Published February 04, 2010 |
NEW YORK – Stocks buckled Thursday under the growing belief that the global economy is weaker than many investors expected and likely to stop companies from hiring.
A recovery in employment is seen as the biggest obstacle to a rebound in the economy and the unexpected increase in weekly unemployment claims provided another reminder that a recovery will be difficult. The report reduced expectations that the government's January jobs report on Friday will show that employers added workers in the first month of the year.

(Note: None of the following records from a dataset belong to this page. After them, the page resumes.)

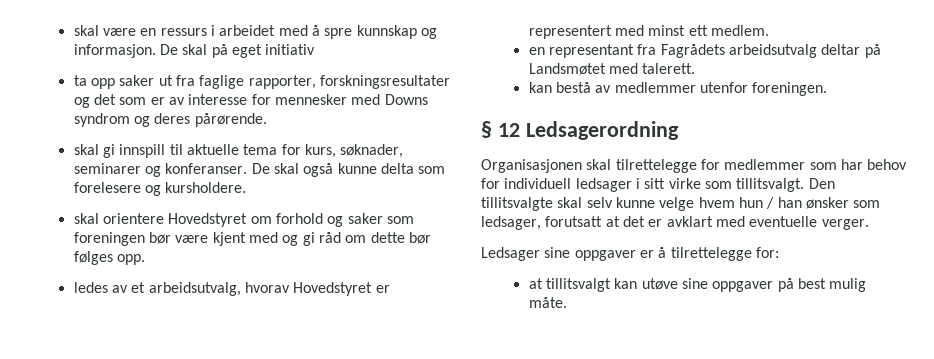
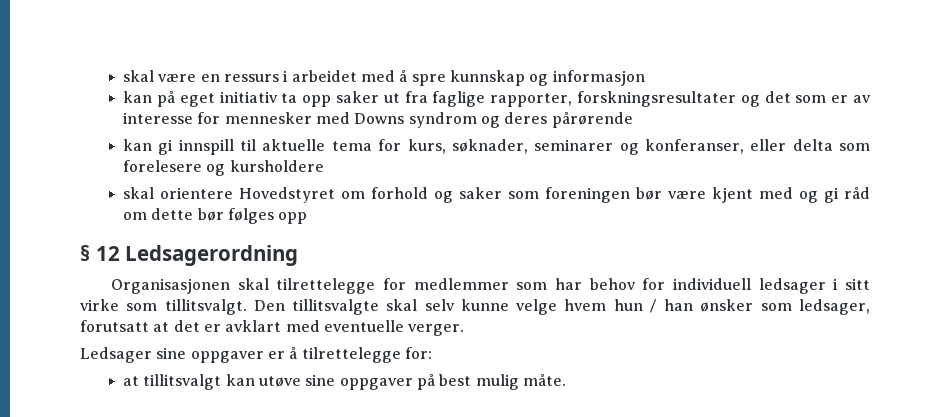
- skal være en ressurs i arbeidet med å spre kunnskap og informasjon. De skal på eget initiativ
- ta opp saker ut fra faglige rapporter, forskningsresultater og det som er av interesse for mennesker med Downs syndrom og deres pårørende.
- skal gi innspill til aktuelle tema for kurs, søknader, seminarer og konferanser. De skal også kunne delta som forelesere og kursholdere.
+ skal være en ressurs i arbeidet med å spre kunnskap og informasjon
+ kan på eget initiativ ta opp saker ut fra faglige rapporter, forskningsresultater og det som er av interesse for mennesker med Downs syndrom og deres pårørende
+ kan gi innspill til aktuelle tema for kurs, søknader, seminarer og konferanser, eller delta som forelesere og kursholdere
- skal orientere Hovedstyret om forhold og saker som foreningen bør være kjent med og gi råd om dette bør følges opp.
- ledes av et arbeidsutvalg, hvorav Hovedstyret er representert med minst ett medlem.
- en representant fra Fagrådets arbeidsutvalg deltar på Landsmøtet med talerett.
- kan bestå av medlemmer utenfor foreningen.
+ skal orientere Hovedstyret om forhold og saker som foreningen bør være kjent med og gi råd om dette bør følges opp

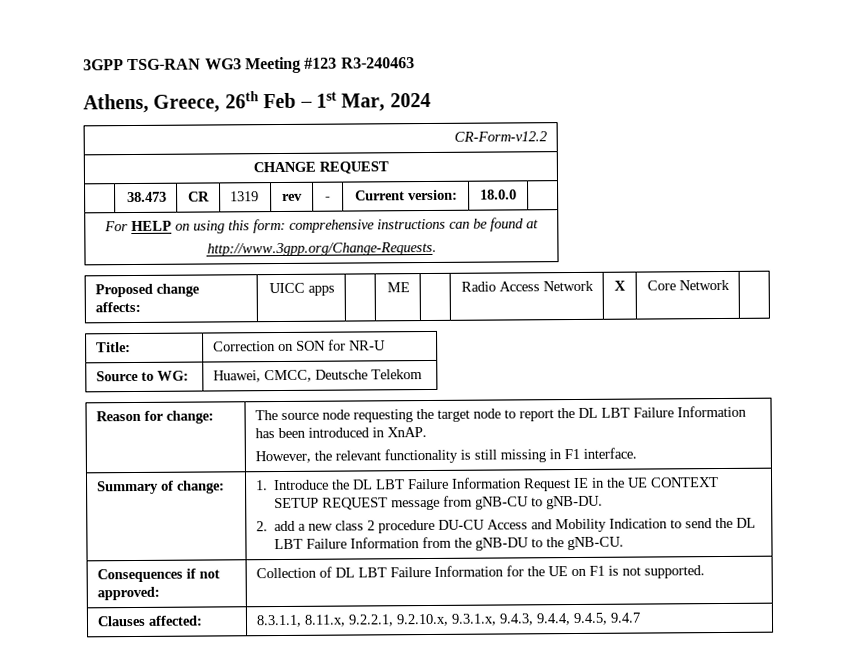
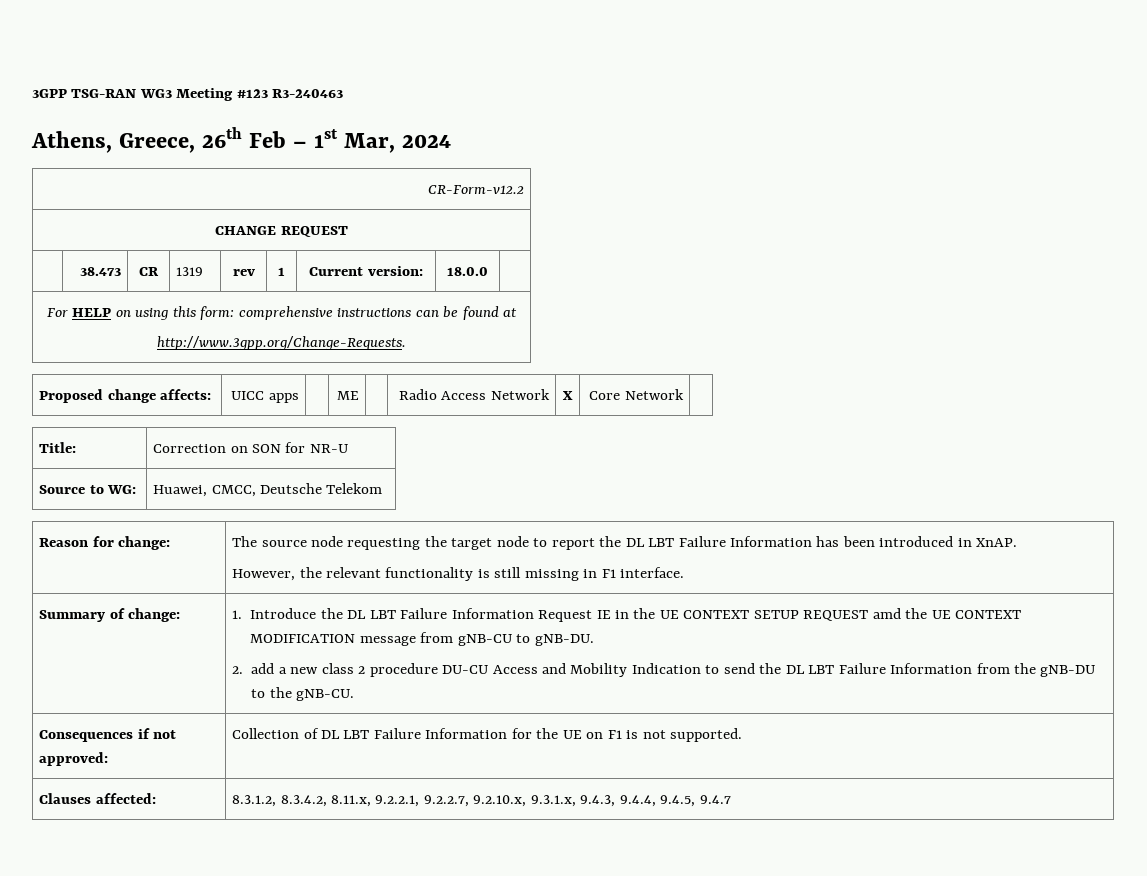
- | 38.473 | CR | 1319 | rev | - | Current version: | 18.0.0 |
+ | 38.473 | CR | 1319 | rev | 1 | Current version: | 18.0.0 |
- 1. Introduce the DL LBT Failure Information Request IE in the UE CONTEXT SETUP REQUEST message from gNB-CU to gNB-DU.
+ 1. Introduce the DL LBT Failure Information Request IE in the UE CONTEXT SETUP REQUEST amd the UE CONTEXT MODIFICATION message from gNB-CU to gNB-DU.
- Clauses affected: | 8.3.1.1, 8.11.x, 9.2.2.1, 9.2.10.x, 9.3.1.x, 9.4.3, 9.4.4, 9.4.5, 9.4.7
+ Clauses affected: | 8.3.1.2, 8.3.4.2, 8.11.x, 9.2.2.1, 9.2.2.7, 9.2.10.x, 9.3.1.x, 9.4.3, 9.4.4, 9.4.5, 9.4.7

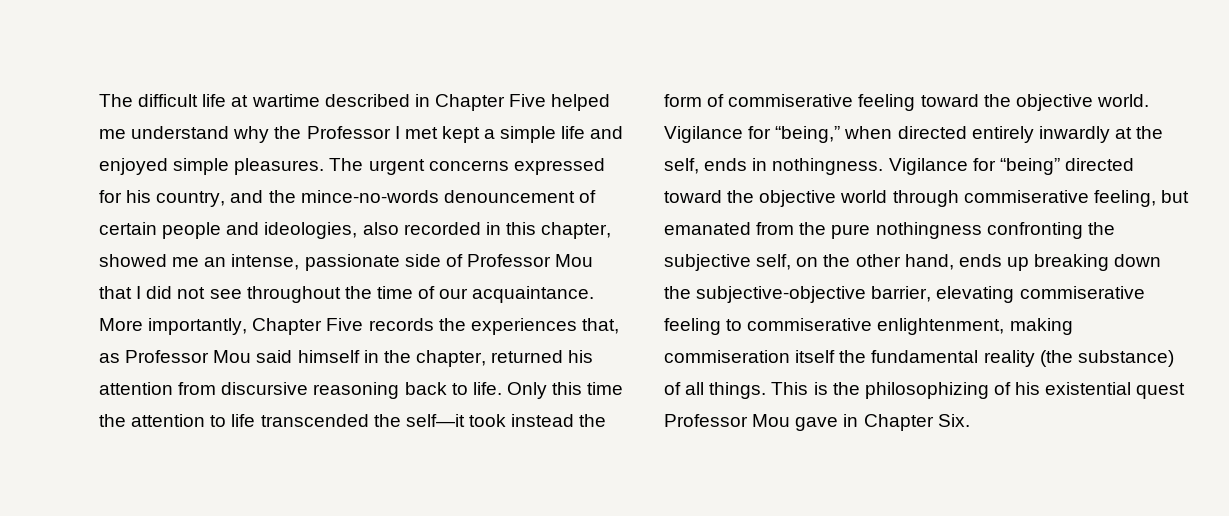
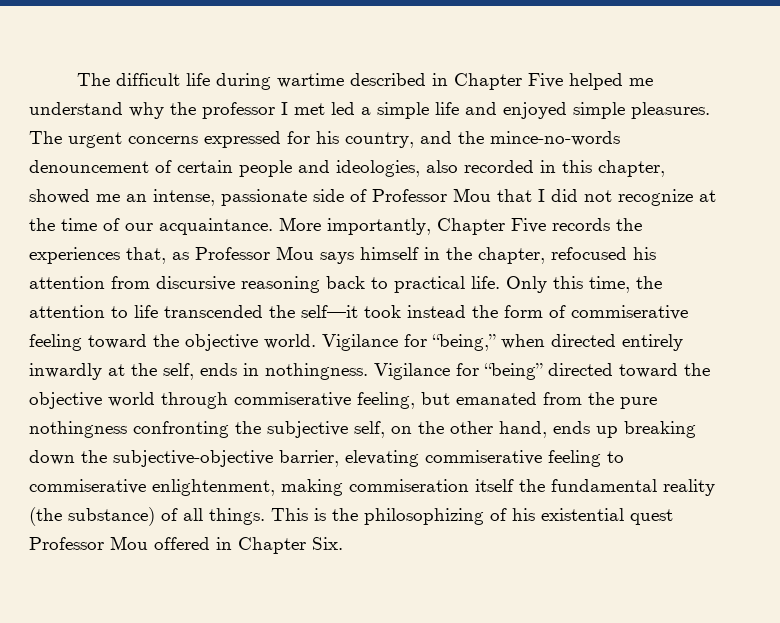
- The difficult life at wartime described in Chapter Five helped me understand why the Professor I met kept a simple life and enjoyed simple pleasures.
+ The difficult life during wartime described in Chapter Five helped me understand why the professor I met led a simple life and enjoyed simple pleasures.
- The urgent concerns expressed for his country, and the mince-no-words denouncement of certain people and ideologies, also recorded in this chapter, showed me an intense, passionate side of Professor Mou that I did not see throughout the time of our acquaintance.
+ The urgent concerns expressed for his country, and the mince-no-words denouncement of certain people and ideologies, also recorded in this chapter, showed me an intense, passionate side of Professor Mou that I did not recognize at the time of our acquaintance.
- More importantly, Chapter Five records the experiences that, as Professor Mou said himself in the chapter, returned his attention from discursive reasoning back to life.
+ More importantly, Chapter Five records the experiences that, as Professor Mou says himself in the chapter, refocused his attention from discursive reasoning back to practical life.
- Only this time the attention to life transcended the self—it took instead the form of commiserative feeling toward the objective world.
+ Only this time, the attention to life transcended the self—it took instead the form of commiserative feeling toward the objective world.
- This is the philosophizing of his existential quest Professor Mou gave in Chapter Six.
+ This is the philosophizing of his existential quest Professor Mou offered in Chapter Six.

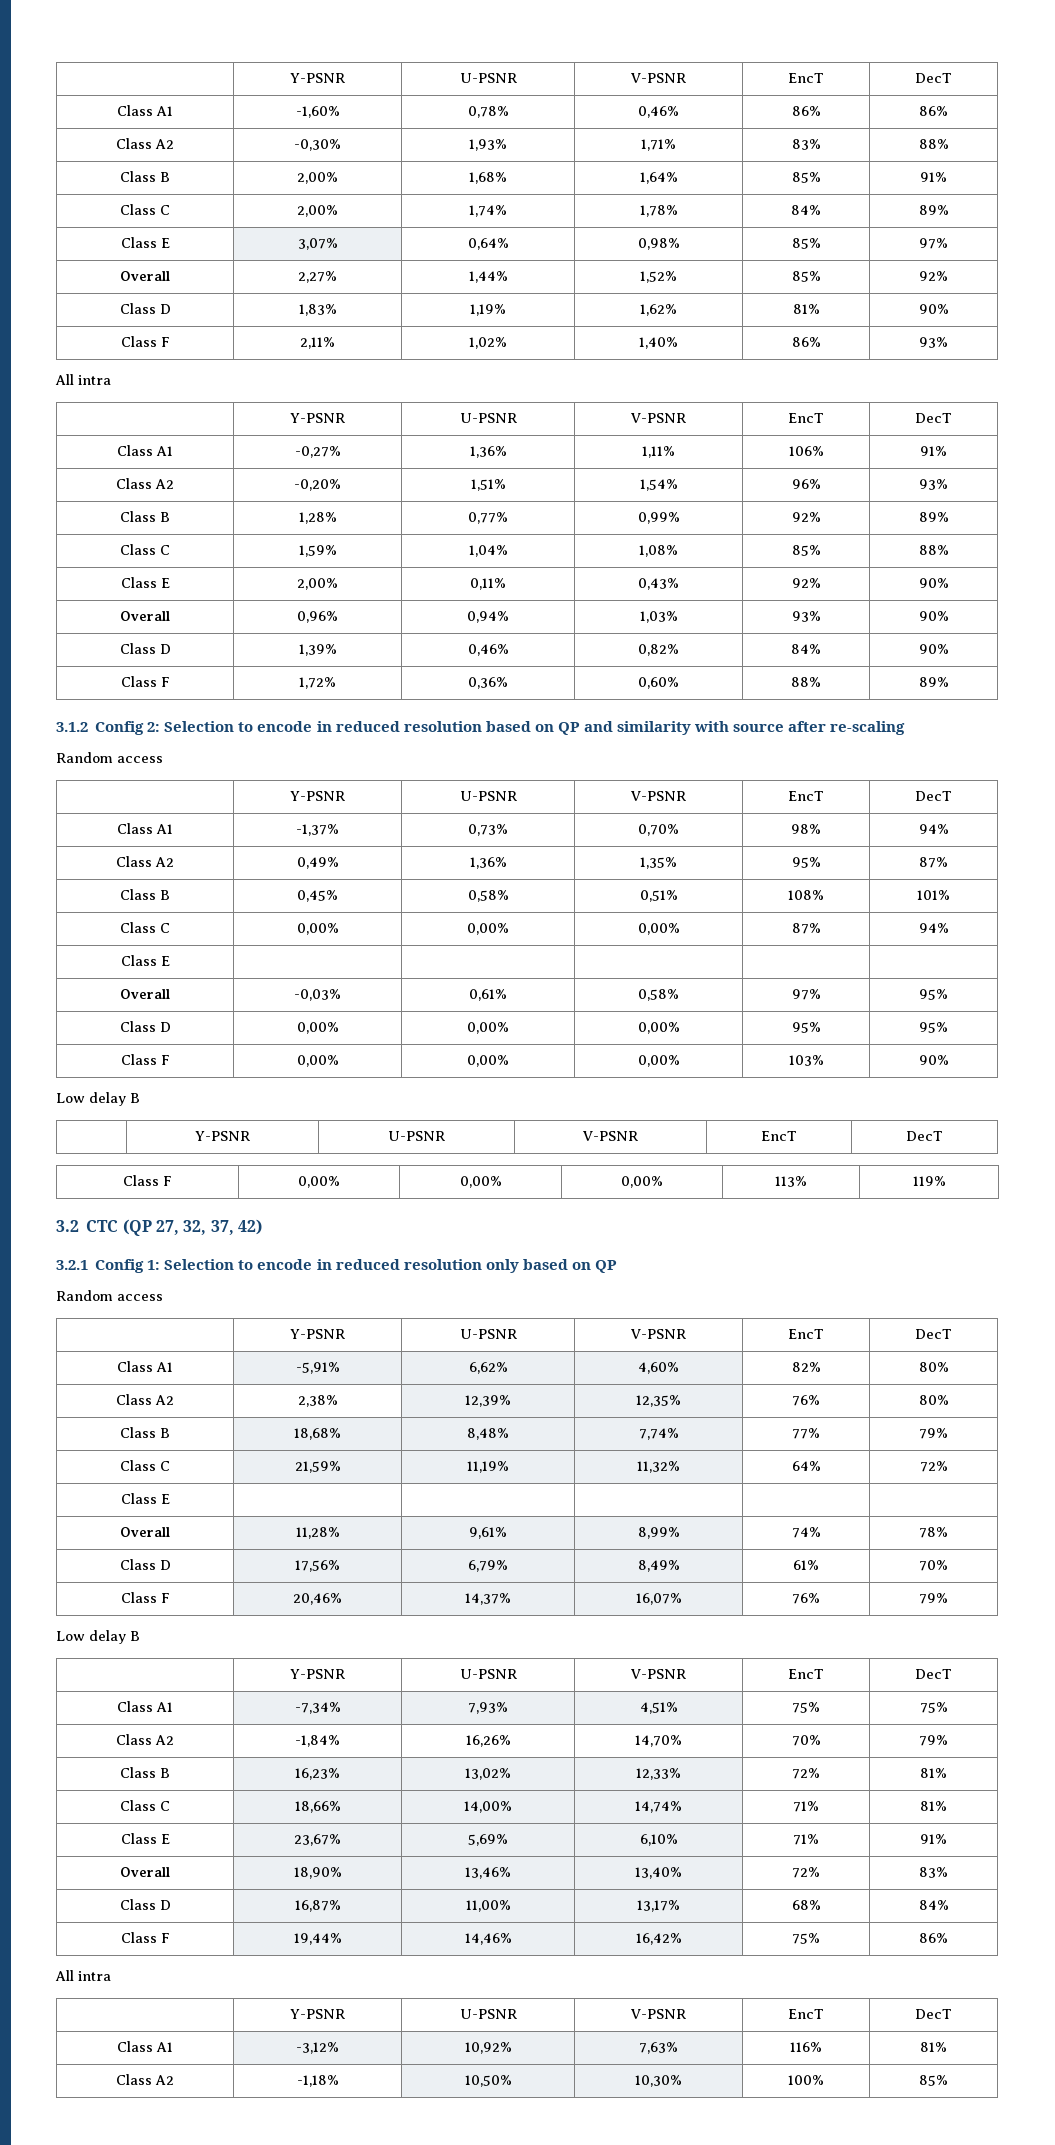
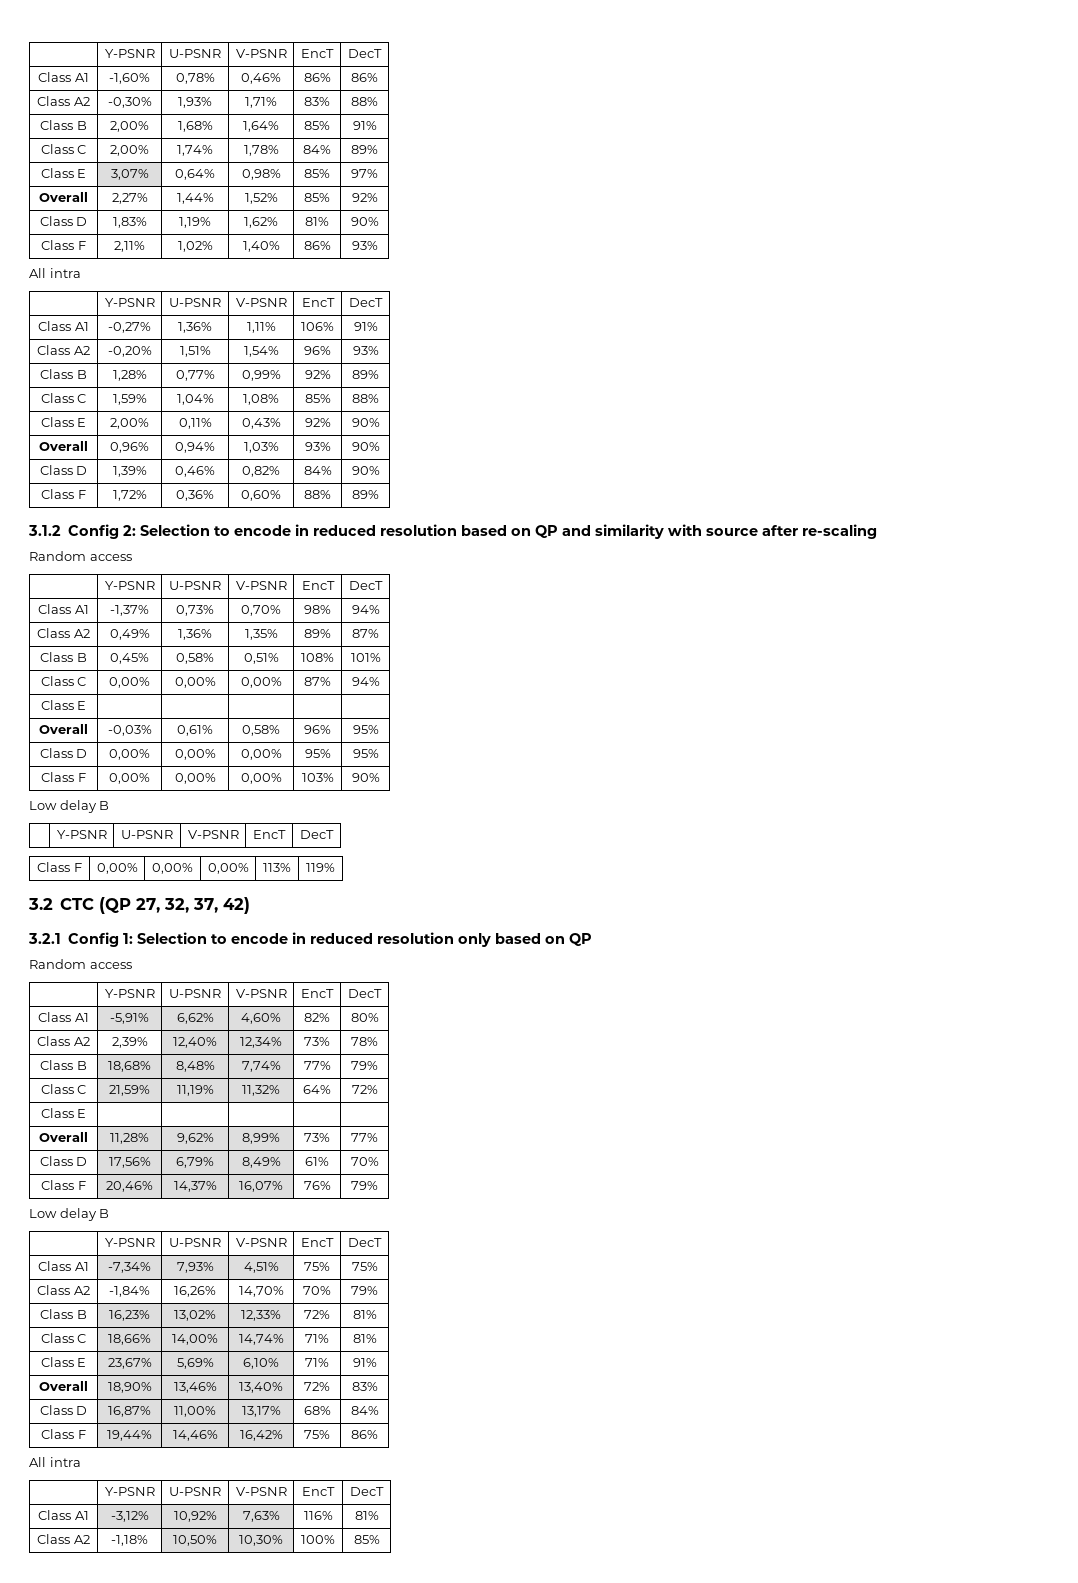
- Class A2 | 0,49% | 1,36% | 1,35% | 95% | 87%
+ Class A2 | 0,49% | 1,36% | 1,35% | 89% | 87%
- Overall | -0,03% | 0,61% | 0,58% | 97% | 95%
+ Overall | -0,03% | 0,61% | 0,58% | 96% | 95%
- Class A2 | 2,38% | 12,39% | 12,35% | 76% | 80%
+ Class A2 | 2,39% | 12,40% | 12,34% | 73% | 78%
- Overall | 11,28% | 9,61% | 8,99% | 74% | 78%
+ Overall | 11,28% | 9,62% | 8,99% | 73% | 77%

The Labor Department said unemployment claims rose 8,000 to a seasonally adjusted 480,000 last week. Economists had predicted claims would drop to 460,000. It was the fourth increase in the past five weeks. The number of lost jobs was the highest in two months and upended a sense that claims would resume a decline that occurred in the fall and early winter.
Friday's January report is expected to show employers added a small number of jobs but that the unemployment rate rose to 10.1 percent from 10 percent.
The jobs figures overshadowed the Labor Department's finding that worker productivity rose more than expected in the final three months of 2009. Rising productivity can help boost company profits and but also can make it easier for employers to put off hiring.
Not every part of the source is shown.